Version comparison data:
▬▬▬▬▬▬▬▬▬▬
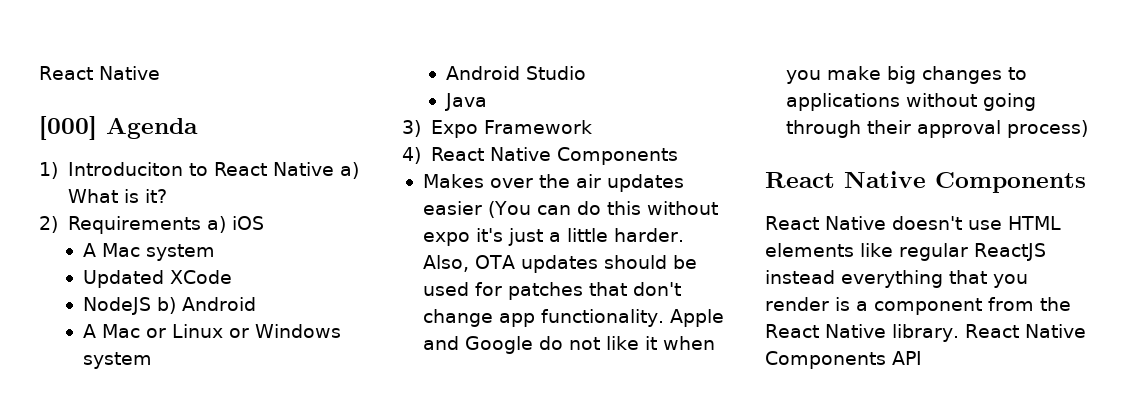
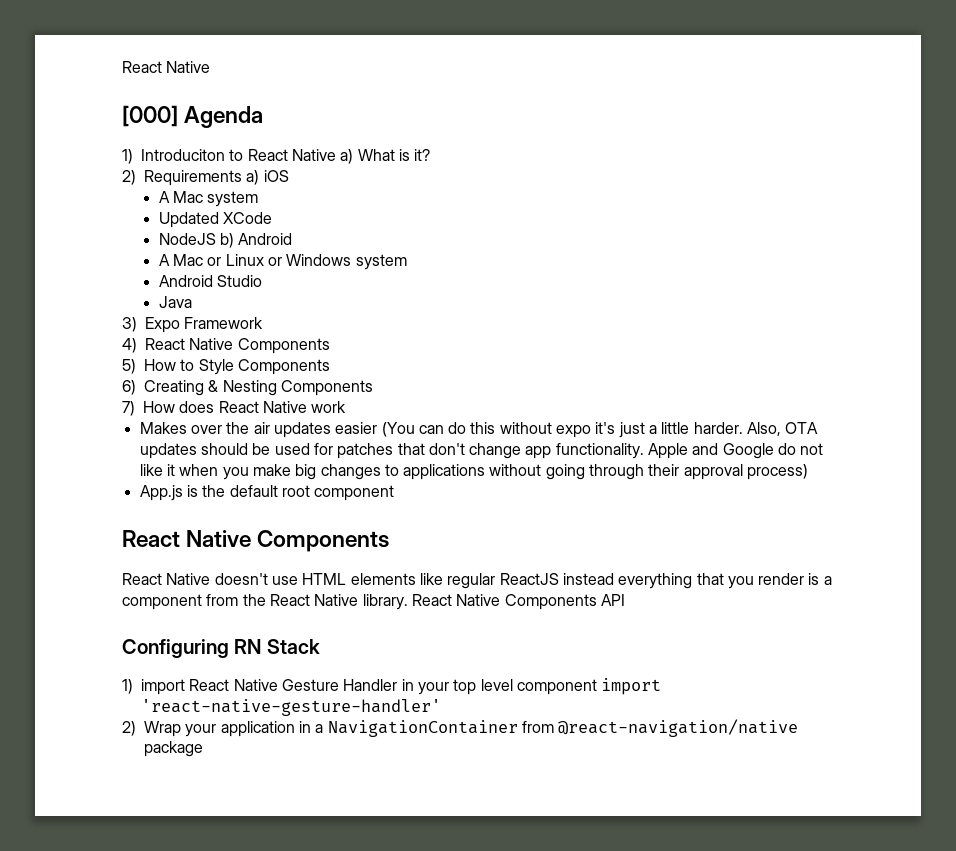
(679, 156) none -> [122,359,330,375] [122,380,373,396] [122,401,347,416] // 5) How to Style Components // 6) Creating & Nesting Components // 7) How does React Native work
(1088, 129) none -> [139,485,395,501] // App.js is the default root component
(922, 358) none -> [122,639,320,658] [122,678,662,695] [141,699,442,716] [122,719,799,737] [144,741,203,757] // Configuring RN Stack // 1) import React Native Gesture Handler in your top level component import 'react-native-gesture-handler' // 2) Wrap your application in a NavigationContainer from @react-navigation/native package

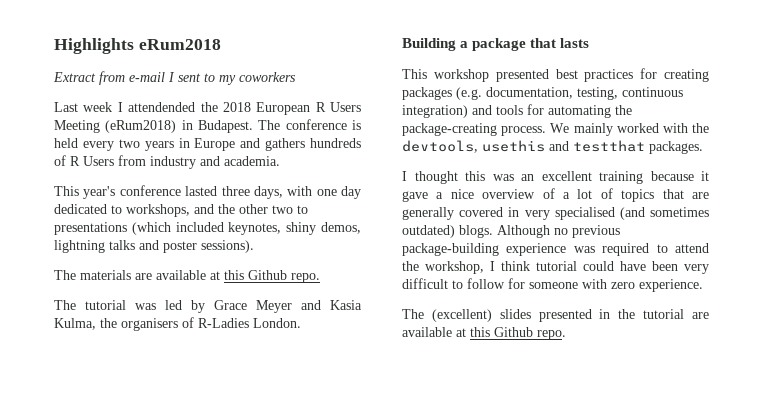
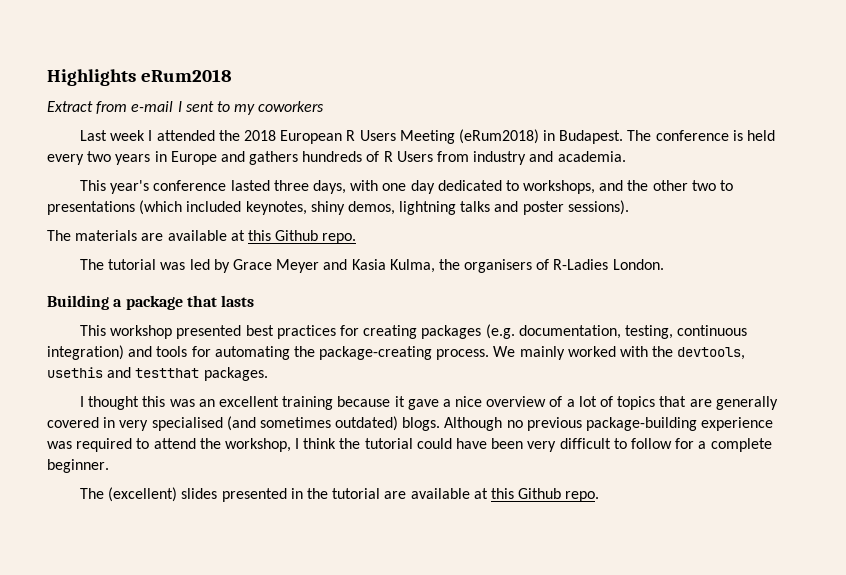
[128,102,196,112] attendended -> [156,130,215,141] attended
(530, 266) none -> [339,438,361,449] the
[529,279,703,292] someone with zero experience. -> [698,438,772,452] [47,459,109,473] a complete beginner.

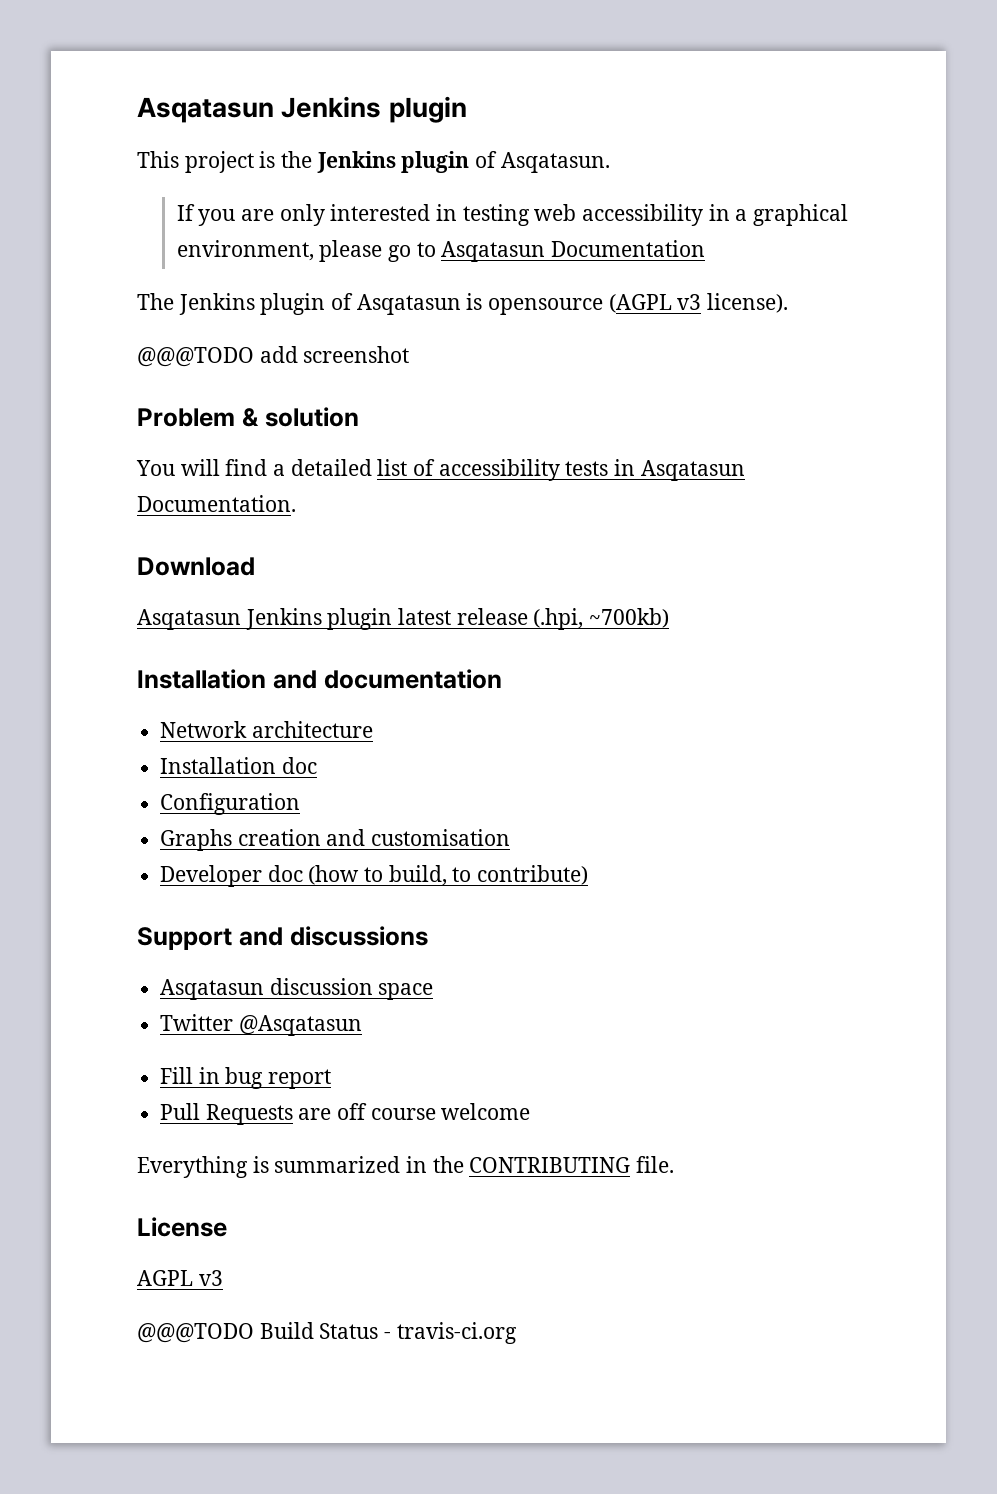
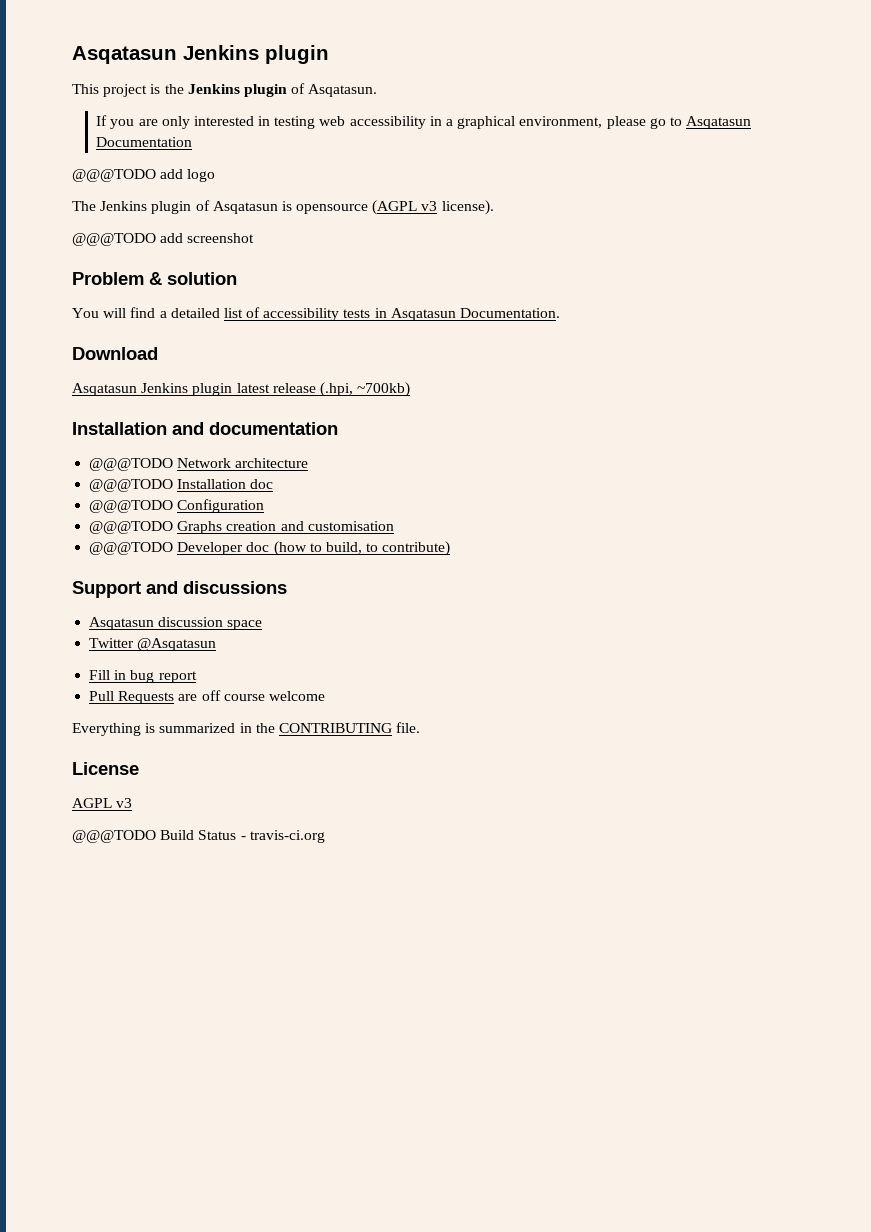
(706, 248) none -> [72,169,216,182] // @@@TODO add logo
(502, 679) none -> [89,458,174,471] @@@TODO
(373, 729) none -> [89,479,174,492] @@@TODO
(317, 765) none -> [89,500,174,513] @@@TODO
(301, 804) none -> [89,521,174,534] @@@TODO
(511, 837) none -> [89,542,174,555] @@@TODO

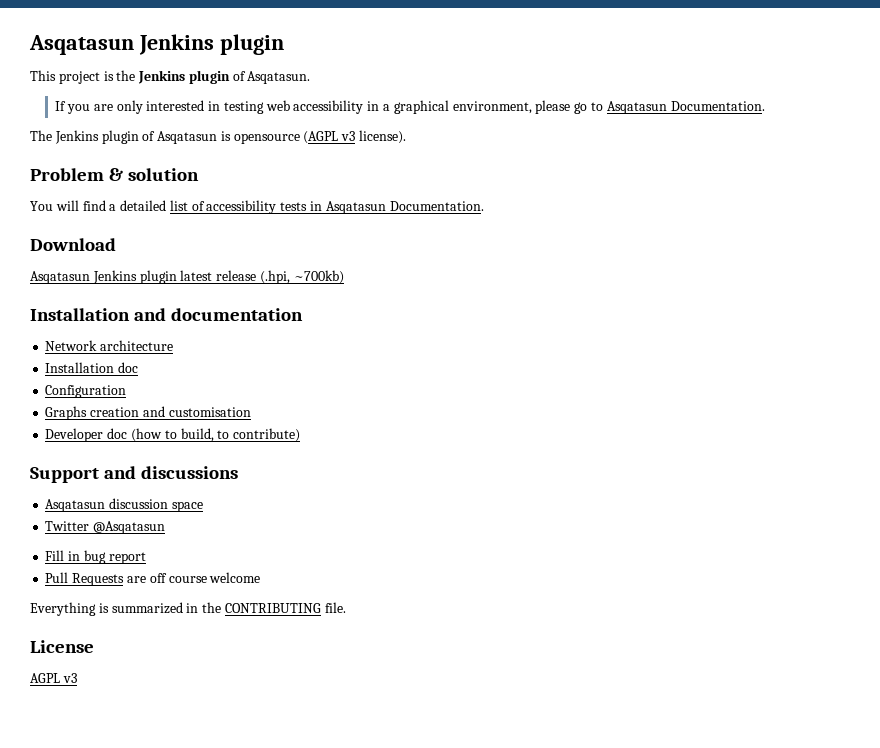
[96,137,193,147] [72,169,216,182] Documentation // @@@TODO add logo -> [670,101,765,111] Documentation.
[72,233,255,246] // @@@TODO add screenshot -> (407, 137) none
[89,458,174,471] @@@TODO -> (304, 314) none
[89,479,174,492] @@@TODO -> (174, 345) none
[89,500,174,513] @@@TODO -> (139, 367) none
[89,521,174,534] @@@TODO -> (127, 391) none
[89,542,174,555] @@@TODO -> (251, 412) none
[72,830,325,843] // @@@TODO Build Status - travis-ci.org -> (77, 678) none

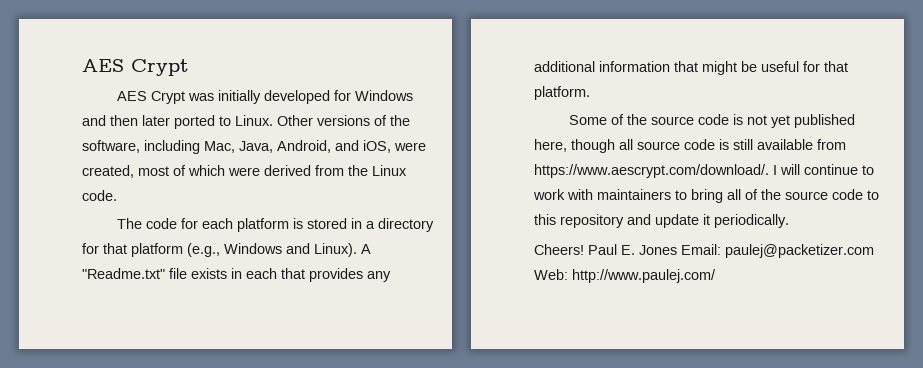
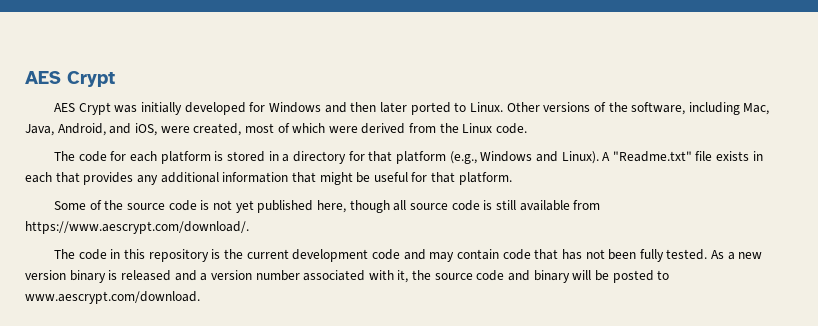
[773,164,874,175] [533,189,879,203] [534,214,789,228] [534,244,874,258] [534,269,716,283] I will continue to work with maintainers to bring all of the source code to this repository and update it periodically. // Cheers! Paul E. Jones Email: paulej@packetizer.com Web: http://www.paulej.com/ -> [54,249,763,262] [25,270,670,283] [25,291,200,304] // The code in this repository is the current development code and may contain code that has not been fully tested. As a new version binary is released and a version number associated with it, the source code and binary will be posted to www.aescrypt.com/download.

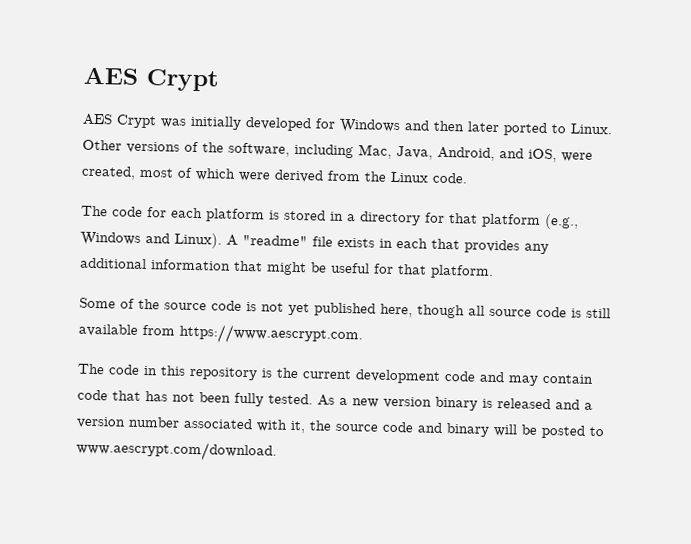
[612,151,692,162] "Readme.txt" -> [242,234,308,247] "readme"
[25,221,249,234] https://www.aescrypt.com/download/. -> [179,323,363,346] https://www.aescrypt.com.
▬▬▬▬▬▬▬▬▬▬
Activity: I'd like the number of lines above that contain the word "React", and nothing besides that number.

Expected output: 2